== SOURCE MATERIAL

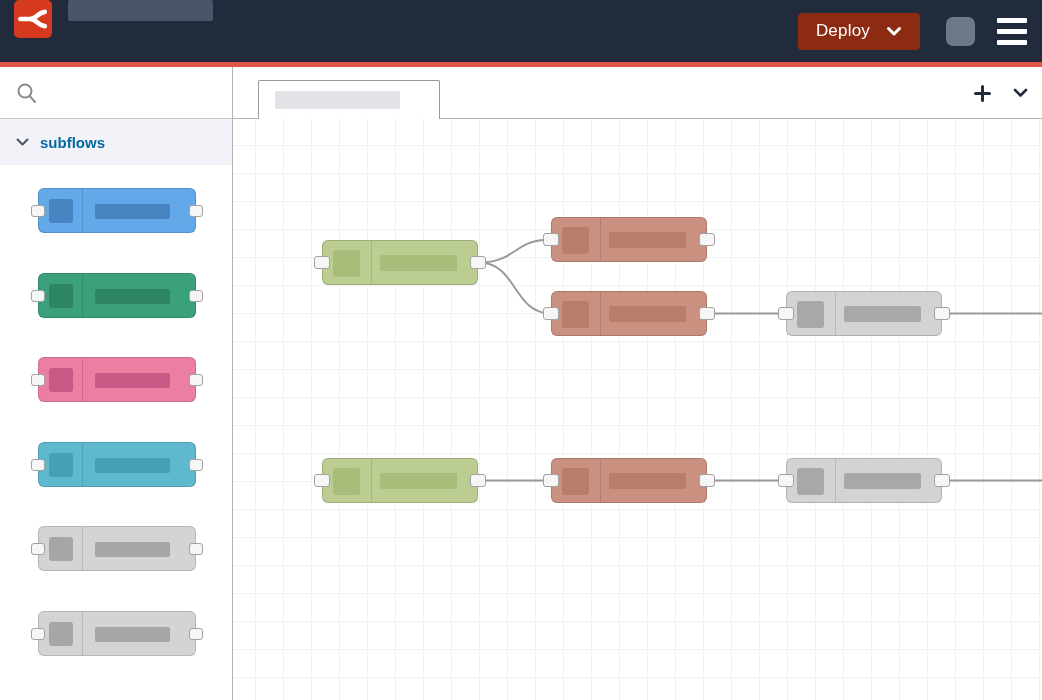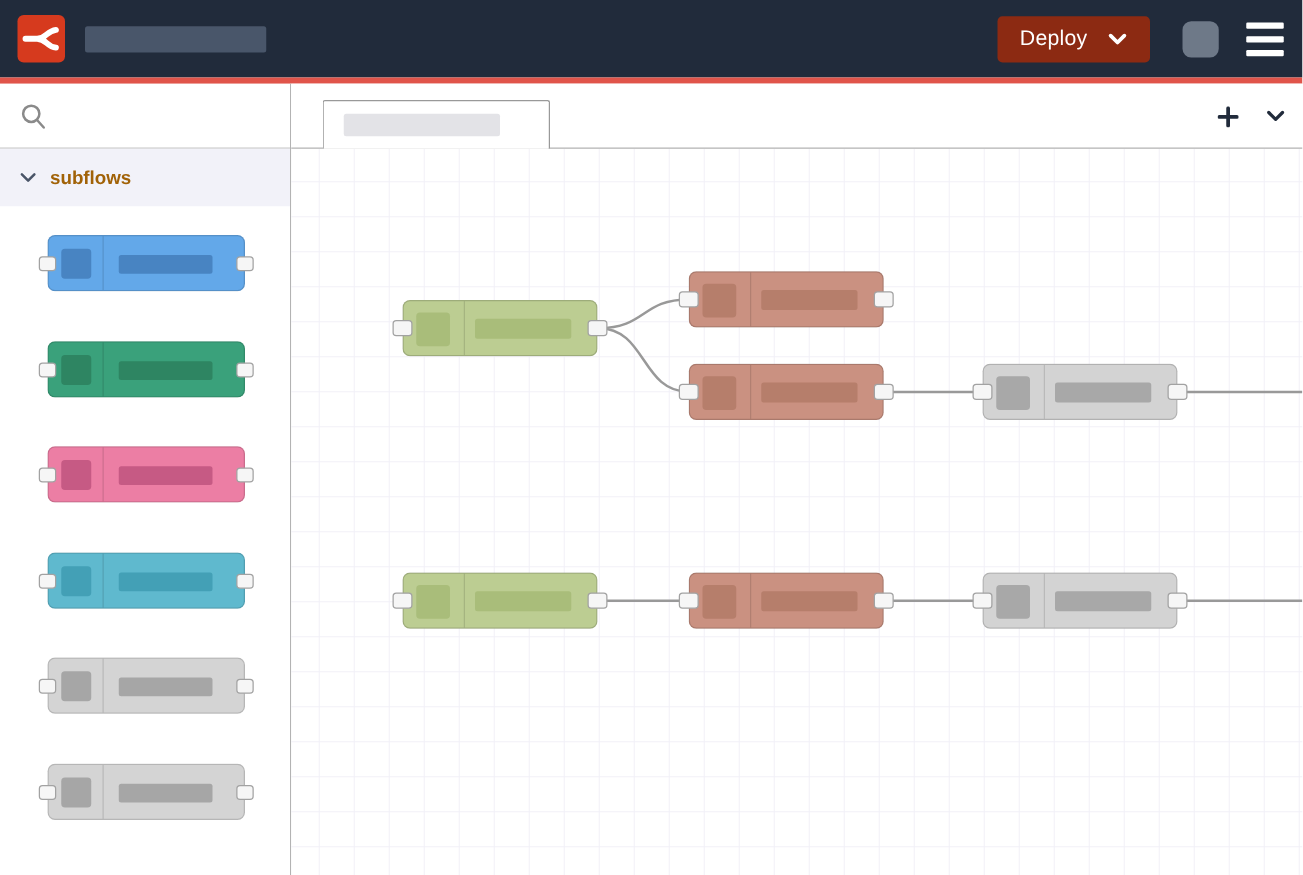--- a/index.html
+++ b/index.html
@@ -7,7 +7,7 @@
   body { font-family:"Liberation Sans", sans-serif; background:#ffffff; position:relative; }
 
   
-  .header { position:absolute; left:0; top:0; width:1042px; height:62px; display:flex; align-items:center; }
+  .header { position:absolute; left:0; top:0; width:1042px; height:62px; display:flex; }
   .logo { width:38px; height:38px; border-radius:5px; margin-left:14px; display:flex; align-items:center; justify-content:center; flex:0 0 auto; }
   .title-ph { width:145px; height:21px; border-radius:2px; margin-left:16px; }
   .header-right { margin-left:auto; display:flex; align-items:center; }

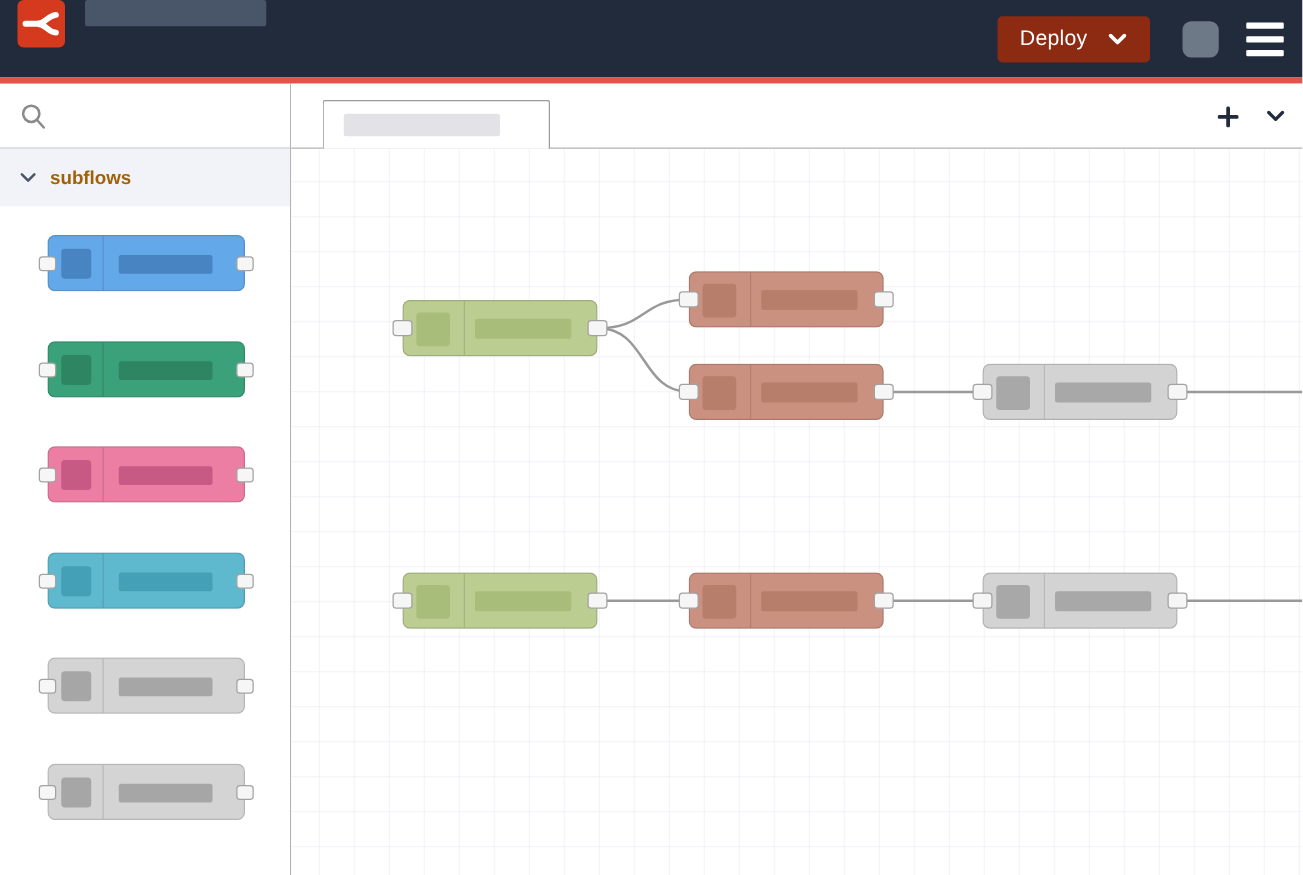--- a/index.html
+++ b/index.html
@@ -24,7 +24,7 @@
   .sidebar { position:absolute; left:0; top:67px; width:233px; height:633px; background:#ffffff; border-right:1px solid #b3b3b3; }
   .search-row { height:52px; border-bottom:1px solid #c6c6c6; display:flex; align-items:center; padding-left:16px; cursor:text; }
   .category-row { height:46px; background:#f2f2f9; display:flex; align-items:center; padding-left:16px; gap:11px; cursor:pointer; }
-  .category-label { font-size:15px; font-weight:600; color:#a16207; }
+  .category-label { font-size:15px; font-weight:600; color:#0369a1; }
   .palette { position:absolute; left:0; top:98px; right:0; bottom:0; }
 
   .pnode { position:absolute; left:38px; width:158px; height:45px; border-radius:6px; border:1px solid rgba(0,0,0,0.14); cursor:grab; }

====

THE TASK: From the first line to the last, write out the data exactly, dropping any pictures.

SOLUTION TO THIS EXERCISE:
--- a/index.html
+++ b/index.html
@@ -7,7 +7,7 @@
   body { font-family:"Liberation Sans", sans-serif; background:#ffffff; position:relative; }
 
   
-  .header { position:absolute; left:0; top:0; width:1042px; height:62px; display:flex; align-items:center; }
+  .header { position:absolute; left:0; top:0; width:1042px; height:62px; display:flex; }
   .logo { width:38px; height:38px; border-radius:5px; margin-left:14px; display:flex; align-items:center; justify-content:center; flex:0 0 auto; }
   .title-ph { width:145px; height:21px; border-radius:2px; margin-left:16px; }
   .header-right { margin-left:auto; display:flex; align-items:center; }

--- a/index.html
+++ b/index.html
@@ -24,7 +24,7 @@
   .sidebar { position:absolute; left:0; top:67px; width:233px; height:633px; background:#ffffff; border-right:1px solid #b3b3b3; }
   .search-row { height:52px; border-bottom:1px solid #c6c6c6; display:flex; align-items:center; padding-left:16px; cursor:text; }
   .category-row { height:46px; background:#f2f2f9; display:flex; align-items:center; padding-left:16px; gap:11px; cursor:pointer; }
-  .category-label { font-size:15px; font-weight:600; color:#a16207; }
+  .category-label { font-size:15px; font-weight:600; color:#0369a1; }
   .palette { position:absolute; left:0; top:98px; right:0; bottom:0; }
 
   .pnode { position:absolute; left:38px; width:158px; height:45px; border-radius:6px; border:1px solid rgba(0,0,0,0.14); cursor:grab; }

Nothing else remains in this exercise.